EXERCISE PROMPT.
Please copy out each line of the listing that contains the word "tabseg".
==*==
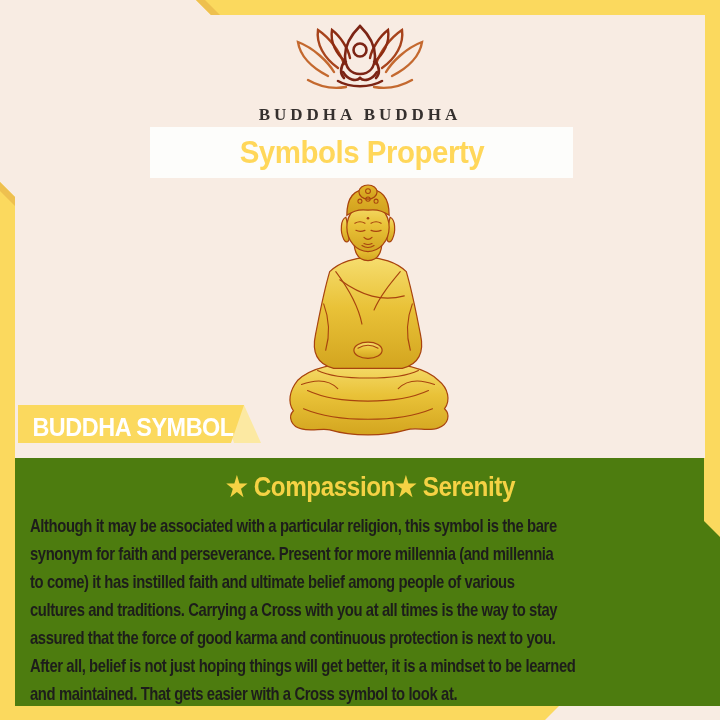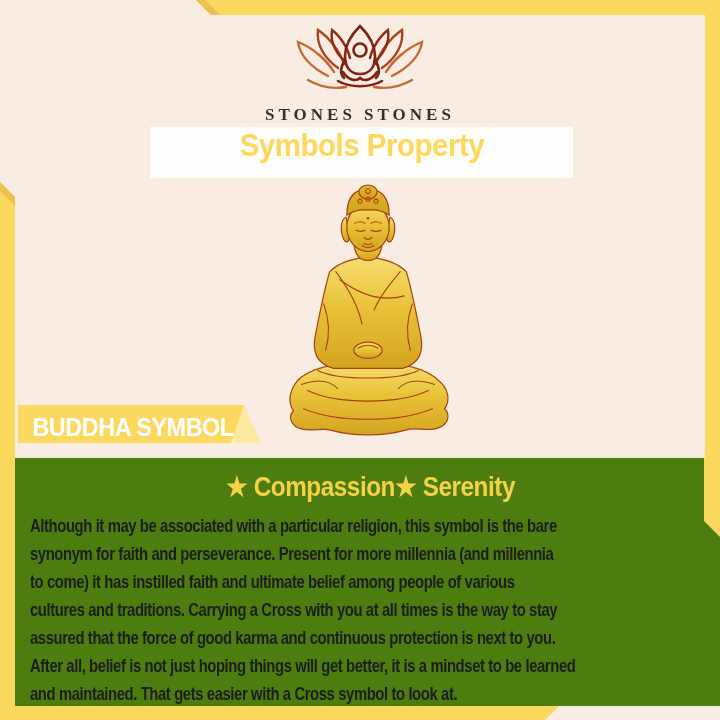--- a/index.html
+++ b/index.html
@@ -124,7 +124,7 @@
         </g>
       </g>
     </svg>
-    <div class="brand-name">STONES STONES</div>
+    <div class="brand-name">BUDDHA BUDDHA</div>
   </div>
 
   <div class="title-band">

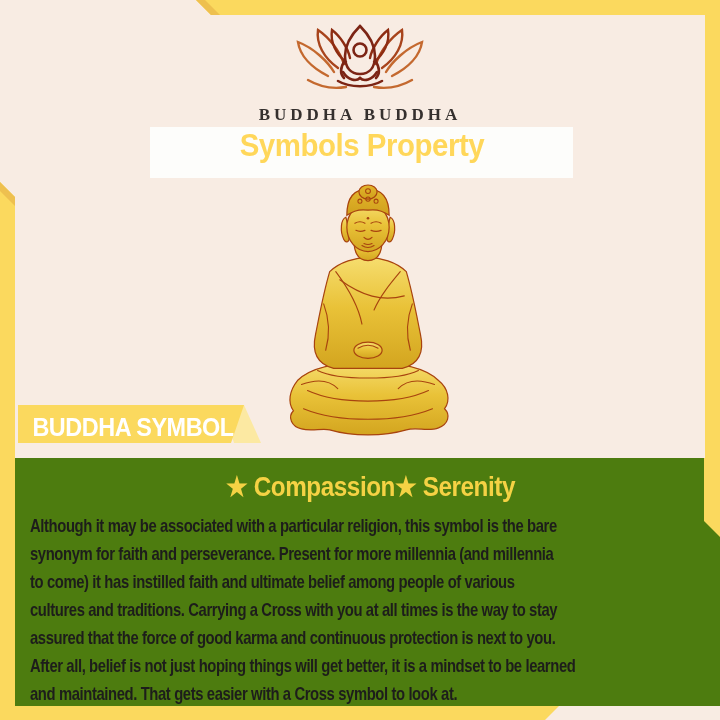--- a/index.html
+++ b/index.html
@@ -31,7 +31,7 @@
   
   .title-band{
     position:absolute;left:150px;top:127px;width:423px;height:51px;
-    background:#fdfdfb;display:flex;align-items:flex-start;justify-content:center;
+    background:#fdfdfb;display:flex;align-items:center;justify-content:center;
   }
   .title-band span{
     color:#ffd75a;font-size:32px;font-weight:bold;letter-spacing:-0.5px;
==*==
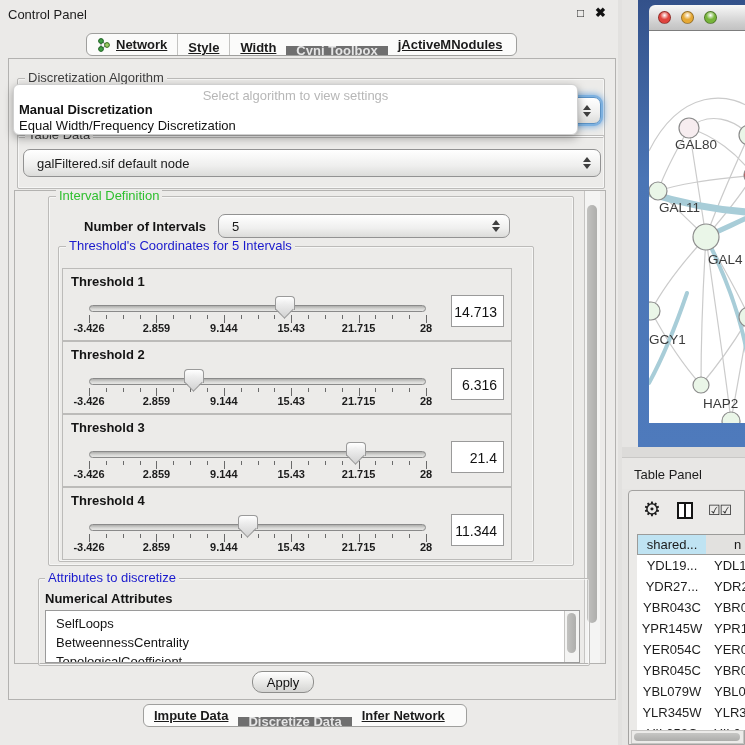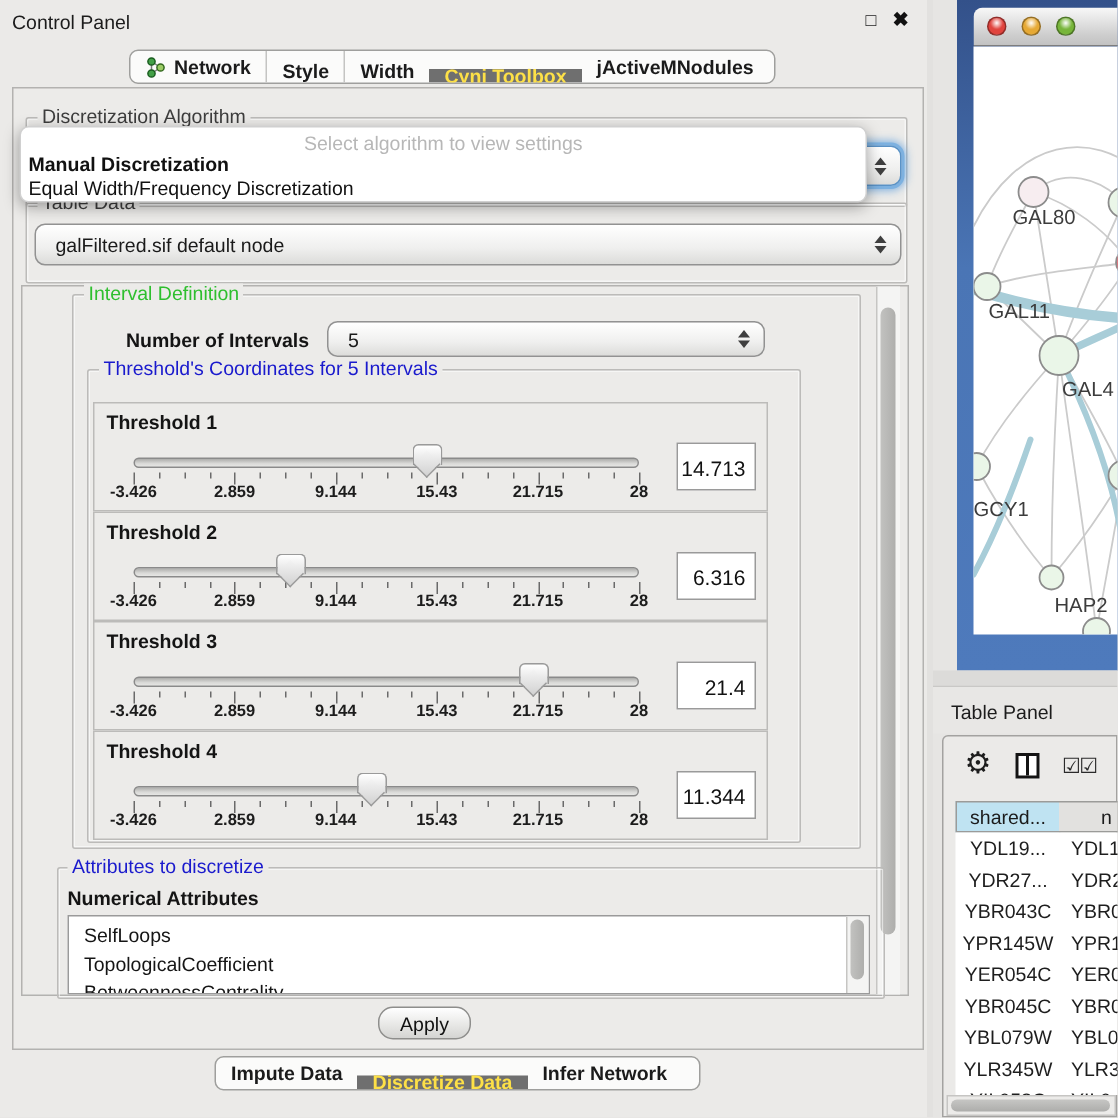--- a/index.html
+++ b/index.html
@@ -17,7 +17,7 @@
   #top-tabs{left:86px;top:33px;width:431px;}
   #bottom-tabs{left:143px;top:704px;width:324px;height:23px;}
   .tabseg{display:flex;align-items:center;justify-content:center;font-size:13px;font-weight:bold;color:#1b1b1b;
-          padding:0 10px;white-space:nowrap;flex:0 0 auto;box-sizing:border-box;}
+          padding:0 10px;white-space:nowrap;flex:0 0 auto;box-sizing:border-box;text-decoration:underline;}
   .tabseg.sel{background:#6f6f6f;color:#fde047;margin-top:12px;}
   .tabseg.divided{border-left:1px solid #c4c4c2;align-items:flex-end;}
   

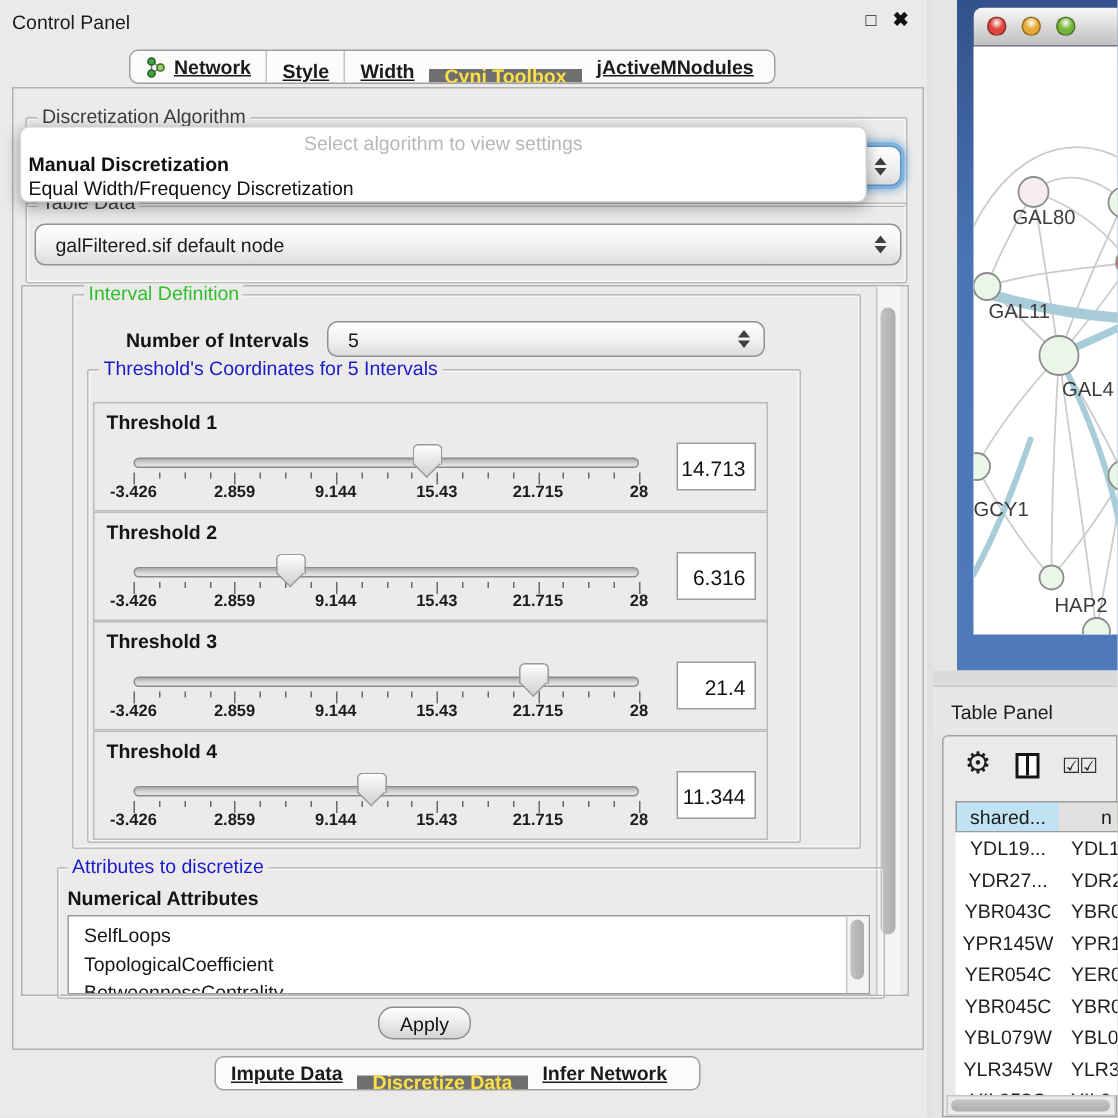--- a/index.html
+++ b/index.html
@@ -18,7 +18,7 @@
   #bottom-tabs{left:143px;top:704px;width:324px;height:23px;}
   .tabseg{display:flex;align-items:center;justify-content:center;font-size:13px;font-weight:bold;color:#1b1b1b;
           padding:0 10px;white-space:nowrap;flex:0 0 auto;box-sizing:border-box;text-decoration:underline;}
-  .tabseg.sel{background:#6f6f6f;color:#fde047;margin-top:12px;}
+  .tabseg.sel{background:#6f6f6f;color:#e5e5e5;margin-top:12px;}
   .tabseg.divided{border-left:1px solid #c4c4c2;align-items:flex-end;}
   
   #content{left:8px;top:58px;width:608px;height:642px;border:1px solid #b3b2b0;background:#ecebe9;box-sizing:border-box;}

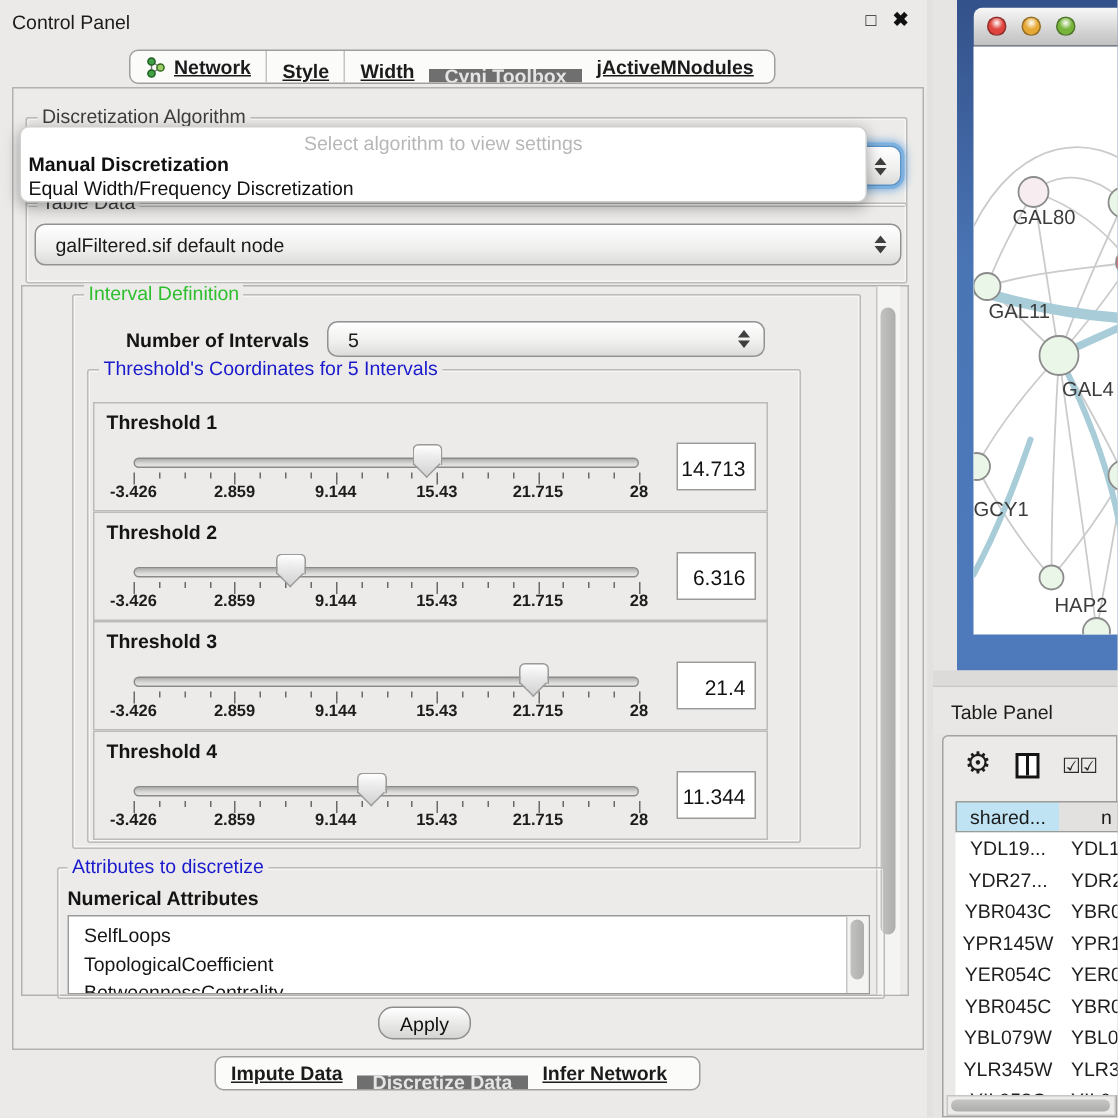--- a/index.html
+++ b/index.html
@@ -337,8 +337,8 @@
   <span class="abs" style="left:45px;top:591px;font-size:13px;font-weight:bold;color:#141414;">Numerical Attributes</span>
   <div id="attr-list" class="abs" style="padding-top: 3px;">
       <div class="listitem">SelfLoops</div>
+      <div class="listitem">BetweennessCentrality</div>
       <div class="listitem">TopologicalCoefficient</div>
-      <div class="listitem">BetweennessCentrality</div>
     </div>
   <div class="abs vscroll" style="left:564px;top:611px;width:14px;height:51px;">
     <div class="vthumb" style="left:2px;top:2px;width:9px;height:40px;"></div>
==*==
RESULT OF THE TASK.
   .tabseg{display:flex;align-items:center;justify-content:center;font-size:13px;font-weight:bold;color:#1b1b1b;
   .tabseg.sel{background:#6f6f6f;color:#fde047;margin-top:12px;}
   .tabseg.divided{border-left:1px solid #c4c4c2;align-items:flex-end;}
   .tabseg{display:flex;align-items:center;justify-content:center;font-size:13px;font-weight:bold;color:#1b1b1b;
-  .tabseg.sel{background:#6f6f6f;color:#fde047;margin-top:12px;}
+  .tabseg.sel{background:#6f6f6f;color:#e5e5e5;margin-top:12px;}
   .tabseg.divided{border-left:1px solid #c4c4c2;align-items:flex-end;}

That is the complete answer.